There are also questions about what the decline means for the Antarctic life that has evolved around sea ice. In the winter, Antarctic winds increase, which can mix up the ocean water. Sea ice provides a substrate, or “tabletop,” Schofield says, that protects the surface of the ocean. The upper ocean is important for plants that need to catch sunlight, and in years after there’s been a lot of sea ice, researchers tend to see big blooms of plankton in the spring—which then feed krill, ensuring there’s krill to feed whales, penguins, fish, and so on.

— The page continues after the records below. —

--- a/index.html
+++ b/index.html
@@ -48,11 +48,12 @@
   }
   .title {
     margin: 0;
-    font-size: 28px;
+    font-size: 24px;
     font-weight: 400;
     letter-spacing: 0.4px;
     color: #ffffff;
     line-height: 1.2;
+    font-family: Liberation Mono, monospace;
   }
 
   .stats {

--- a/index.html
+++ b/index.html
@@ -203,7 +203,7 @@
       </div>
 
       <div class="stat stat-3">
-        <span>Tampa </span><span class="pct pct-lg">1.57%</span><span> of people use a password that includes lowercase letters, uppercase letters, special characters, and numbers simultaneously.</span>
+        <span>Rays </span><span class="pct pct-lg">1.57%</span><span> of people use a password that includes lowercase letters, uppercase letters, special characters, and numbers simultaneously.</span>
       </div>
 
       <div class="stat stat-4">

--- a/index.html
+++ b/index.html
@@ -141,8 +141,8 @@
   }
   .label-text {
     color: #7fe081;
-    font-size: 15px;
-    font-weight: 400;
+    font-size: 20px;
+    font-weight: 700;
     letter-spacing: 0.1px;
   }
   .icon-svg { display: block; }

“One prediction might be that with no sea ice, plankton blooms are smaller, and then we see that ripple up through the food web,” Schofield says. His research team is just starting to gear up for its field work, which begins in October and includes research cruises in January, so he’s not quite sure what the impact of this low-sea-ice winter will be down the line.

“Is this going to be one of those years where the system fundamentally flips to be in a new state? We don’t know the answer,” he says. “But we do know that this [extreme] level is going to be sort of a prime experiment in terms of what future Antarctic ecosystems might look like.”

Ecosystems could also be affected by warming water, and less sea ice means the ocean absorbs more warmth from the sun. (White ice reflects the sun, but the blue of the ocean absorbs heat from sunlight.) “Once it starts to run away it becomes worse,” says David Holland, a professor of mathematics and climate science at New York University who studies both the Arctic and Antarctic. “When summer comes to polar regions, it’s 24 /7 sunlight . . . and so you just get this really big impact. . . . Not having ice means sunlight is absorbed really efficiently by the blue ocean.”

Less sea ice doesn’t change the sea level, though, since sea ice often melts and re-forms—but it can cause the planet to warm faster than current models show, Holland adds. And if that warm ocean starts to melt the continent of Antarctica and its thick, miles-deep ice, that means sea levels could rise.

These trends certainly stem from human-induced climate change and higher levels of carbon dioxide in the atmosphere, but natural climate cycles like El Niño can magnify the effects of climate change. Essentially, a lot of things are happening to the planet at once—but the lack of sea ice and the condition of the Antarctic is extreme. “It’s absolutely mind-boggling,” Holland says. “It’s such a massive change.”